Two years later, she was selected to commission as a pilot through the Seaman-to-Admiral program. In 2010, she attended the Naval Science Institute for officer training in Newport, Rhode Island, and simultaneously began her studies at Old Dominion University in Norfolk, Virginia, where she received a bachelor of science degree in biochemistry.
She earned her commission in August 2013, and reported to NAS Pensacola, Florida, to begin training as a naval pilot. Lee was designated naval aviator in April 2016.
Lee went on to serve two combat deployments aboard the aircraft carrier Harry S. Truman supporting Operation Inherent Resolve, Operation Freedom Sentinel and NATO Exercise Trident Juncture. In that time, she accumulated more than 1,400 flight hours and completed more than 225 carrier-arrested landings.

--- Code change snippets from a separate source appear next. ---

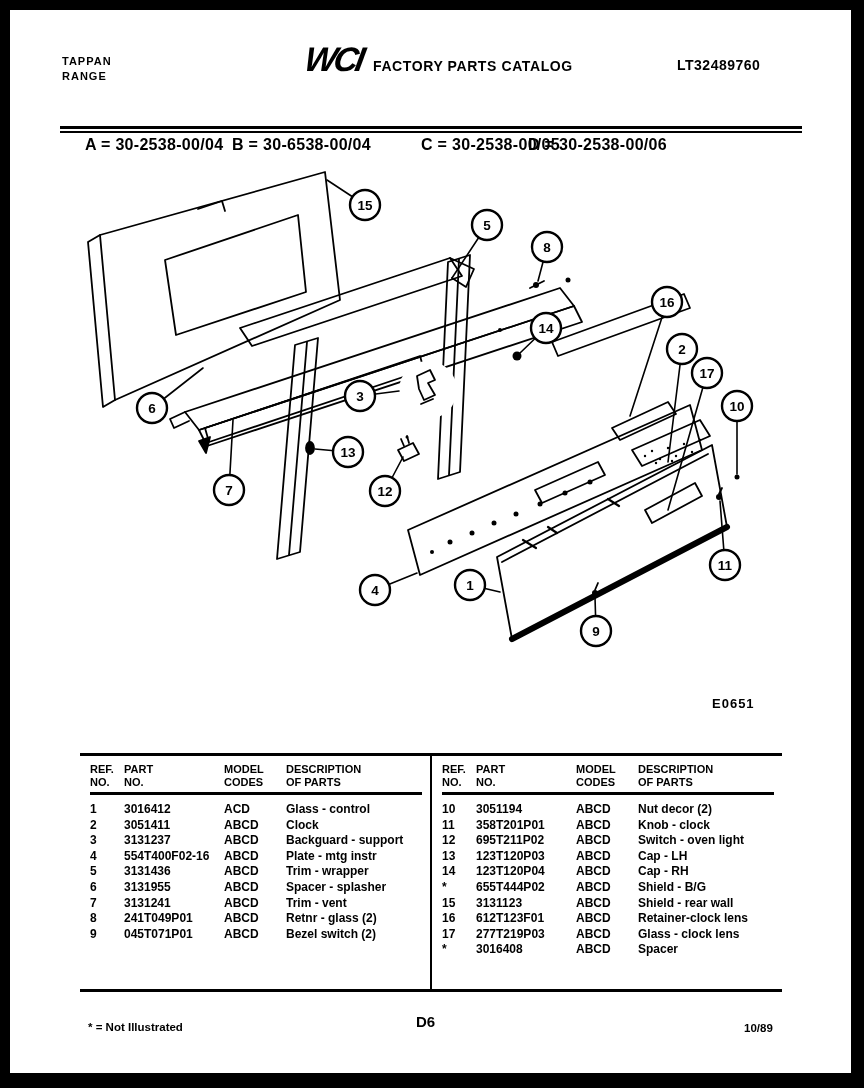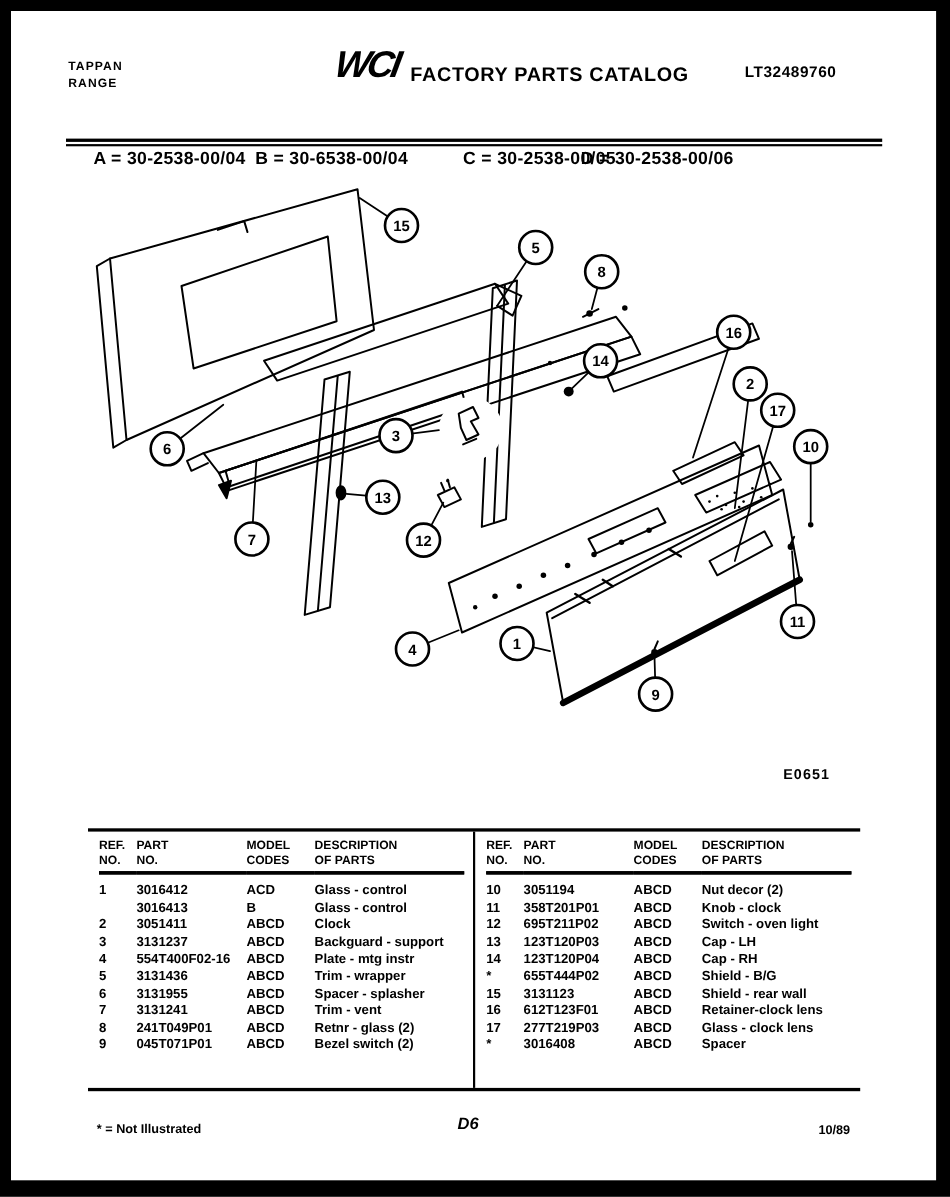"FACTORY PARTS CATALOG" .catalog-title { font-size: 18px -> 14px }
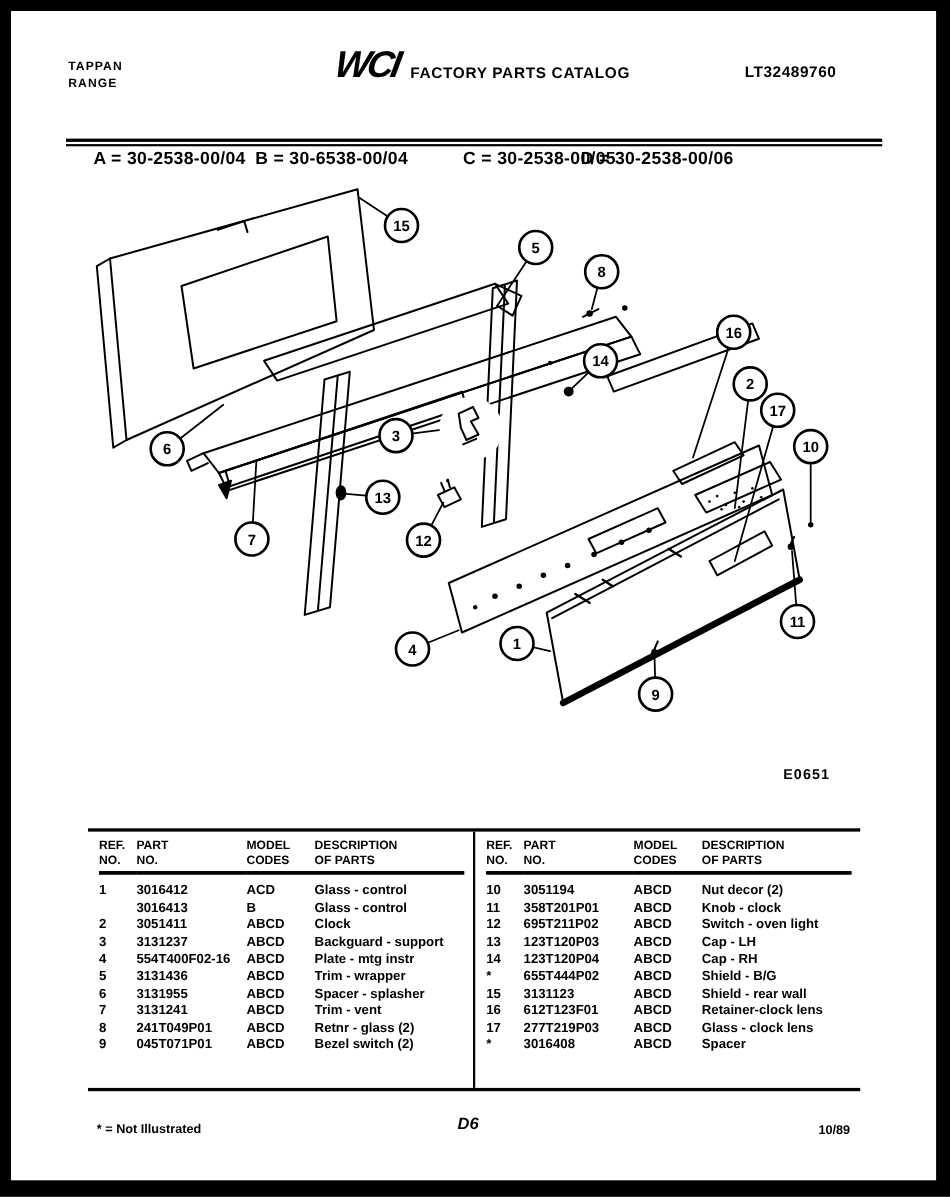"3016413" tr { html: <tr> <td></td> <td>3016413</td> <td>B</td> <td>Glass - control</td> </tr> -> none }
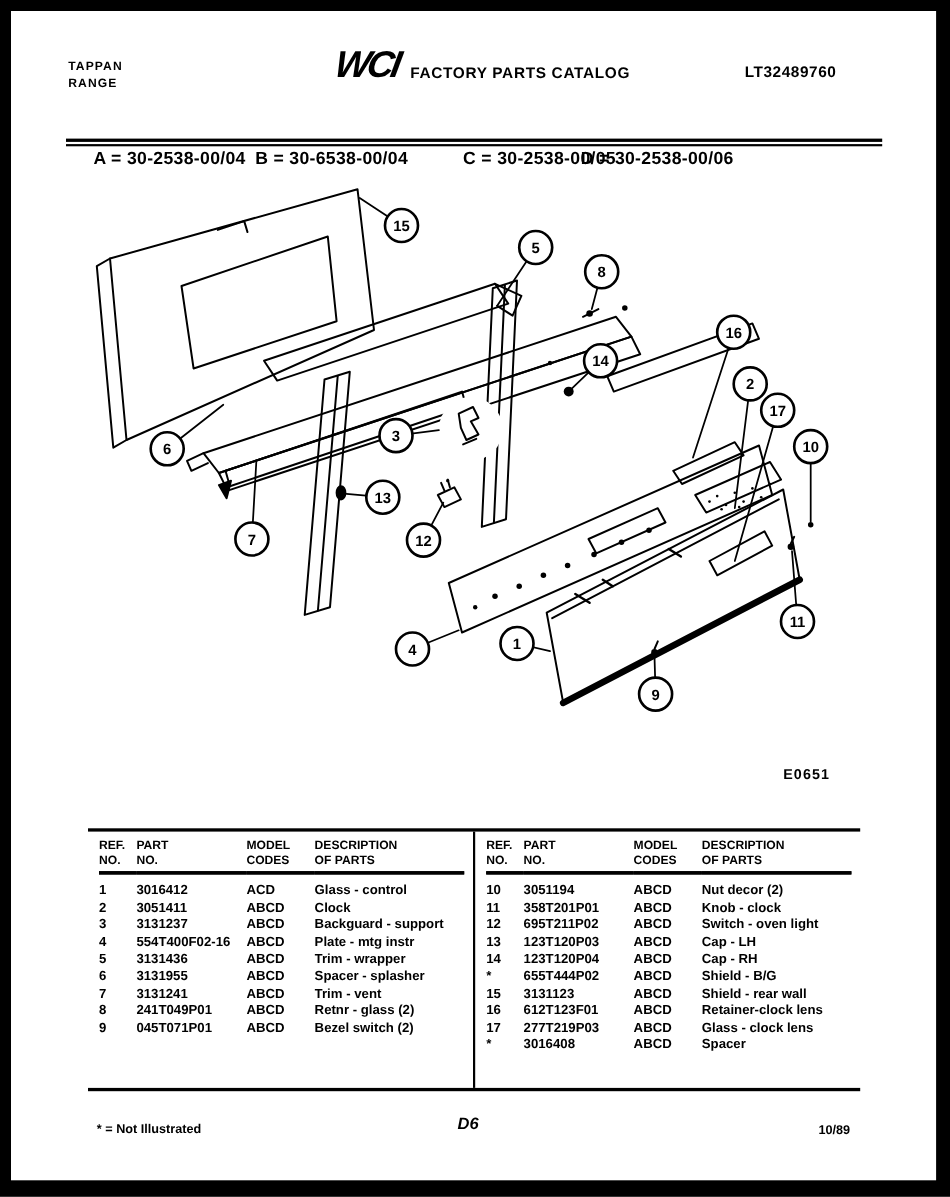"D6" .page-code { font-style: italic -> none }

Her decorations include four Navy Achievement Medals and various personal and unit awards. In 2019 Lee also participated in the first ever all-female flyover honoring retired Navy Capt. Rosemary Mariner, the first woman to fly a tactical fighter jet in the U.S. Navy.
Although Lee is the first fighter jet pilot to fly with The Blues squadron, she is actually the second female pilot to fly for the team. Marine Maj. Katie Higgins broke that barrier in 2014 flying the team’s C-130 “Fat Albert” for two seasons.
Lee’s groundbreaking flight kicked off the start of the team’s 2023 season, with the theme of the show commemorating “50 Years of Women Flying in the Navy.”
“In 2023, we reflect on our Naval Aviation history and pay tribute to all of our women Naval Aviators and all those who have come after them,” a Navy release states. “In 1973, the first eight women began flight school in Pensacola, and one year later six of those women –– “The First Six” –– earned their Wings of Gold.
“Today, our women aviators project power from the sea and in every type, model, and series aircraft,” it continues. “They fly and fight in all strike missions, hunt submarines, protect the integrity of our nuclear triad, supply essential cargo and personnel to every corner of the globe, and rescue those in distress at sea and ashore.”